Cette lecture fut passionnante et gratifiante. Le propos m’a semblé si pertinent sur le rôle et l’évolution de la fiction dans notre société contemporaine.

En lisant ce discours, j’ai vécu cette formidable expérience de lectrice lorsque un auteur met exactement les mots sur un ressenti et une pensée qui n’étaient pas formulés de façon si limpide, ni si élargi.

Au fil des pages, une trentaine de pages de densité, d’émotions, de questions et d’espoirs, j’ai totalement retrouvé l’autrice que j’ai lue avec bonheur et admiration - particulièrement avec le titre Dieu, le temps, les hommes et les anges -, ce que j’avais perçu de son écriture, de son exigence, de sa vision - de la littérature, du monde; de la littérature dans ce monde -, de ses inquiétudes et de cette tendresse.

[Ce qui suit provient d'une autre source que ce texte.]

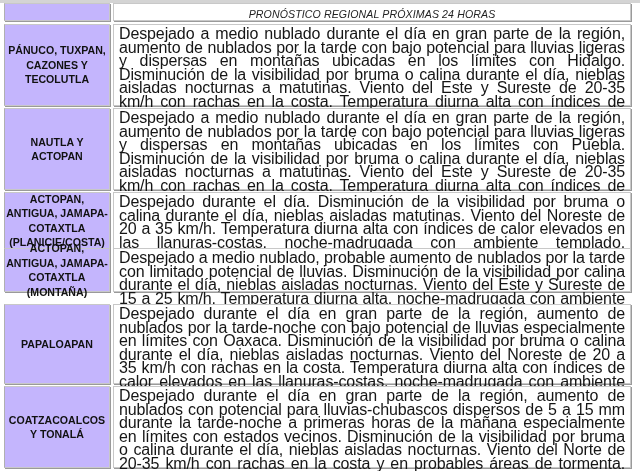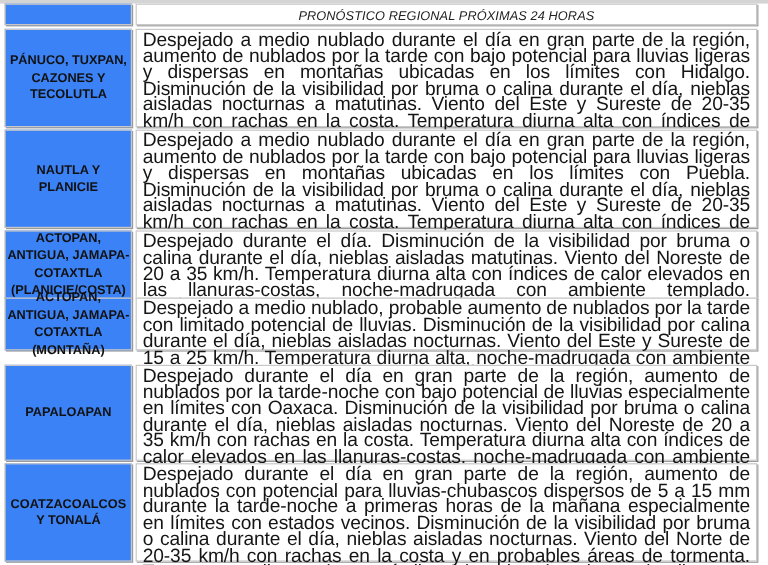"PÁNUCO, TUXPAN, CAZONES Y TECOLUTLA" .cell-l { background: #3b82f6 -> #c4b5fd }
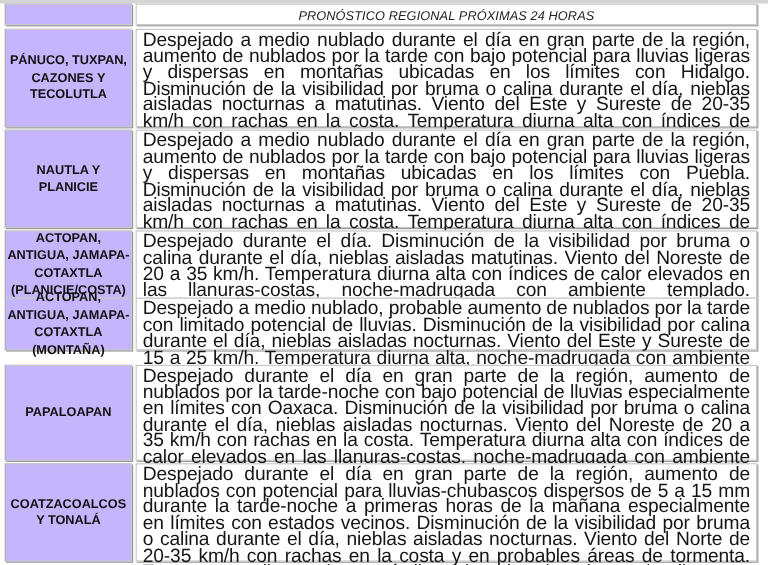"NAUTLA Y PLANICIE" div.cell-l { text: PLANICIE -> ACTOPAN }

« Quand le récit change, le monde change. En ce sens, le monde est créé par les mots. La manière dont nous pensons le monde - et, ce qui est probablement plus essentiel, comment nous le racontons - est d’une importance majeure. Ce qui arrive mais n’est pas raconté cesse d’exister. C’est un fait bien connu non seulement des historiens, mais aussi - et surtout - des politiciens et des tyrans de tout acabit. Celui qui contrôle et qui tisse le récit gouverne.»

Olga Tokarscuk interroge la fiction et les formes de narration à l’heure du « récit à la première personne» - certes « terrain d’échanges d’expérience» mais pointant les limites d’une lecture ne relevant que de l’empathie - , des réseaux, de la série - inscrite « dans le nouveau rythme du monde, confus et désordonné, elle épouse son mode de communication chaotique, son instabilité...», de l’internet, des fake news, du cloisonnement par genres littéraires, de la puissance du marketing littéraire transformant le livre en produit. Elle rappelle la fonction créatrice de la littérature propre à l’art. Elle s’interroge sur ces nouvelles formes de narration dans cette société saturée d’informations et d’images, d’instantanés.

Si le monde est en constante évolution, son récit et son expression doivent également évoluer. C’est pourquoi l’autrice emploie la formule « crise du récit ».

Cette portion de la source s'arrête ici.